O Filho - Por Manuel Fragata de Morais
Este conto faz parte do seu livro «Momento de Ilusão».
«E viu-se outro sinal no céu; e eis que era um grande dragão vermelho...e o dragão parou diante da mulher que havia de dar à luz, para que, dando à luz, lhe tragasse o filho. S. JOAO - APOCALIPSE 12»
«E viu-se outro sinal no céu; e eis que era um grande dragão vermelho...e o dragão parou diante da mulher que havia de dar à luz, para que, dando à luz, lhe tragasse o filho. S. JOAO - APOCALIPSE 12»
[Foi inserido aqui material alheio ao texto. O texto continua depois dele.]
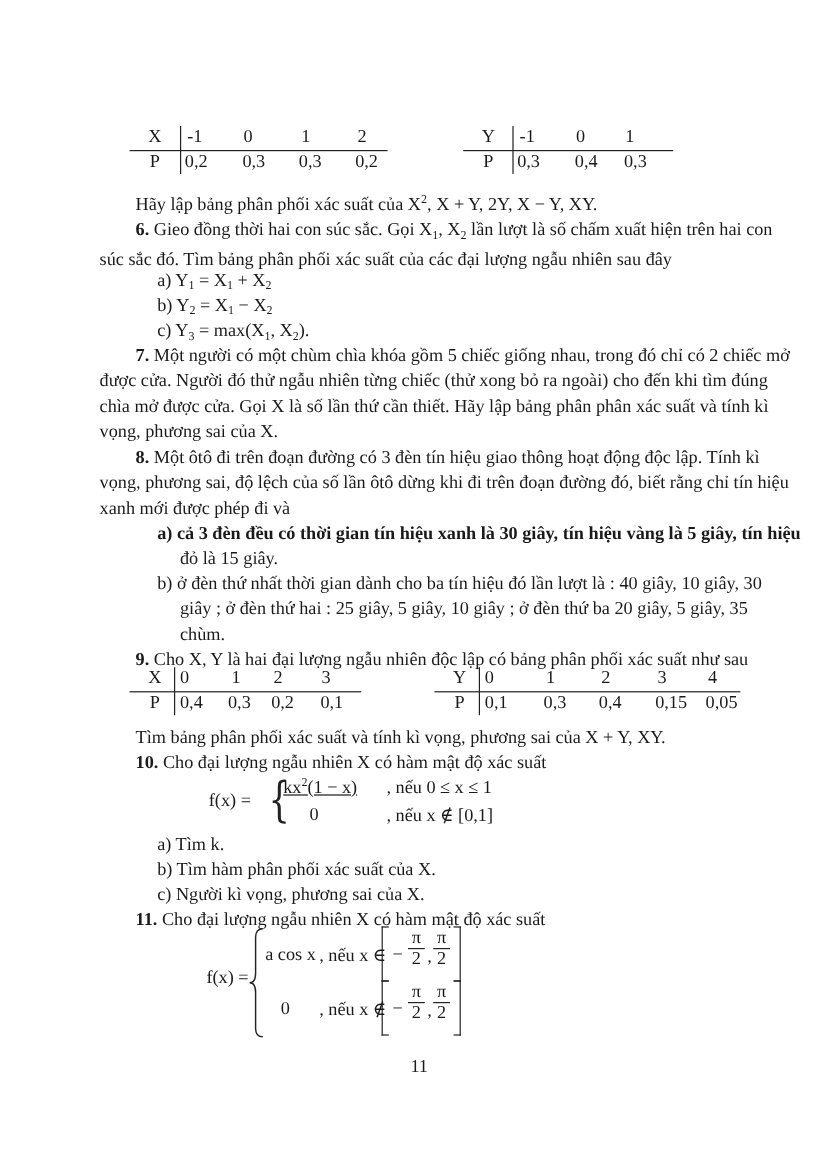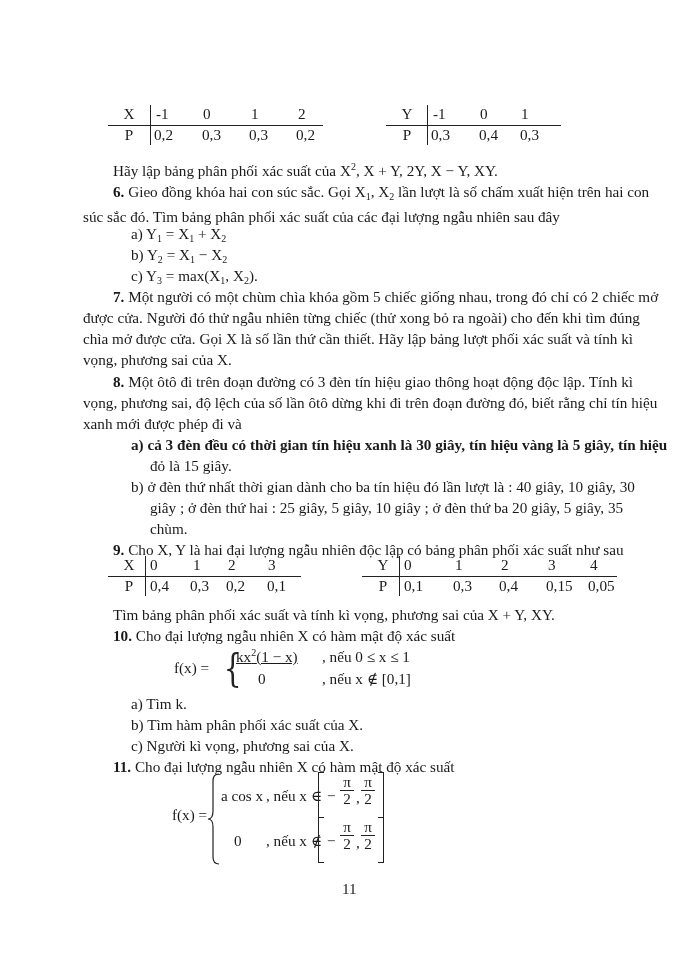--- a/index.html
+++ b/index.html
@@ -75,7 +75,7 @@
 </div>
 
 <div class="line" style="left:113px; top:183px;">
-  <b>6.</b><span> Gieo đồng khóa hai con súc sắc. Gọi X</span><sub>1</sub><span>, X</span><sub>2</sub><span> lần lượt là số  chấm xuất hiện trên hai con</span>
+  <b>6.</b><span> Gieo đồng thời hai con súc sắc. Gọi X</span><sub>1</sub><span>, X</span><sub>2</sub><span> lần lượt là số  chấm xuất hiện trên hai con</span>
 </div>
 <div class="line" style="left:83px; top:208px;">súc sắc đó. Tìm bảng phân phối xác suất của các đại lượng ngẫu nhiên sau đây</div>
 

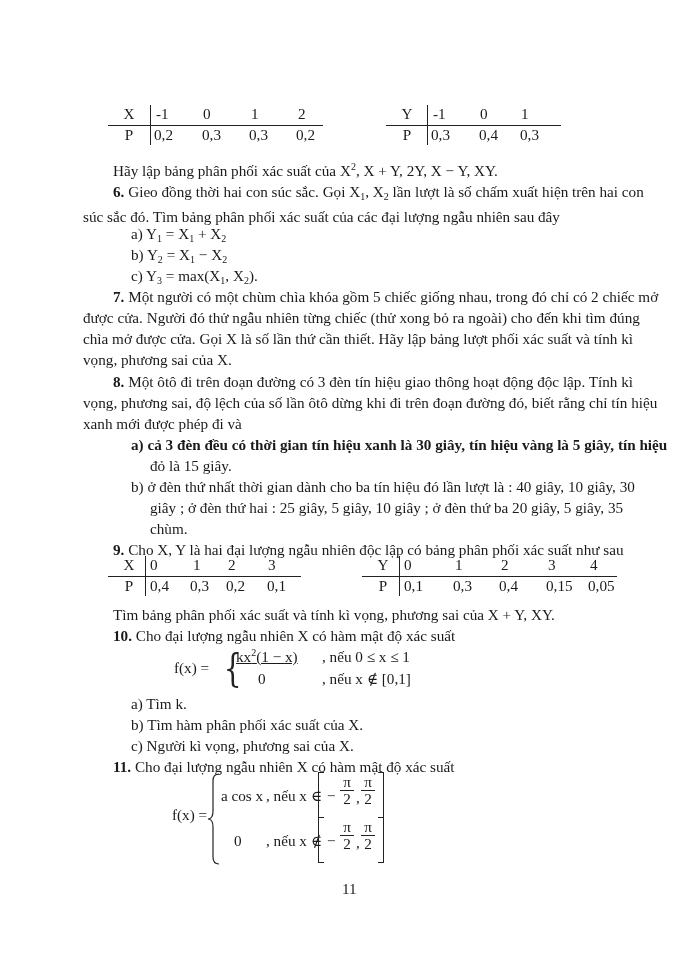--- a/index.html
+++ b/index.html
@@ -93,7 +93,7 @@
   <b>7.</b><span> Một người có một chùm chìa khóa gồm 5 chiếc giống nhau, trong đó chỉ có 2 chiếc mở</span>
 </div>
 <div class="line" style="left:83px; top:309px;">được cửa. Người đó thử ngẫu nhiên từng chiếc (thử xong bỏ ra ngoài) cho đến khi tìm đúng</div>
-<div class="line" style="left:83px; top:330px;">chìa mở được cửa. Gọi X là số lần thứ cần thiết. Hãy lập bảng lượt phối xác suất và tính kì</div>
+<div class="line" style="left:83px; top:330px;">chìa mở được cửa. Gọi X là số lần thứ cần thiết. Hãy lập bảng phân phân xác suất và tính kì</div>
 <div class="line" style="left:83px; top:351px;">vọng, phương sai của X.</div>
 
 <div class="line" style="left:113px; top:373px;">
Há sete longos anos que o filho lhe remexia as entranhas. Não havia dúvida, há sete anos que a criança a apalpava por dentro, que lhe falava em silêncio penoso. No início da gravidez os médicos observaram-na cuidadosamente, todavia, à medida que os meses passavam, insinuaram uma gravidez psicológica. Ao décimo sete mês, uma amiga, insidiosa, propôs-lhe a possibilidade de uma barriga de água.
«Não sabes o que é, eu explico-te?...», ofereceu-se.
As íntimas, propuseram os remédios da terra, a visita aos kimbandas, aos adivinhos. Não haveria nada a perder, que não tentasse esconder o que é da terra. Mulher grávida há sete anos só pode ser curada com a tradição, com o debicar engasgado do galo.
Angustiada, cruzou as longas pernas, vestia o robe de chambre azul cor das águas e reclinou-se no cadeirão de couro da vasta sala de visitas de sua casa. Acendeu, silenciosa, um cigarro. Não queria ser apanhada em kimbandas. Isso não. Seria o perder do pudor, sabia que os rótulos se arquitectam nos vastos silêncios sociais.
Atirou, com displicência, o fósforo para o cinzeiro e serviu, da pequena mesa ao lado uma bebida, levando-a à boca em longos e melancólicos sorvos. Olhou para o quadro pendurado na parede oposta. Paisagem típica africana, o capim em movimento, fustigado pela brisa da tarde.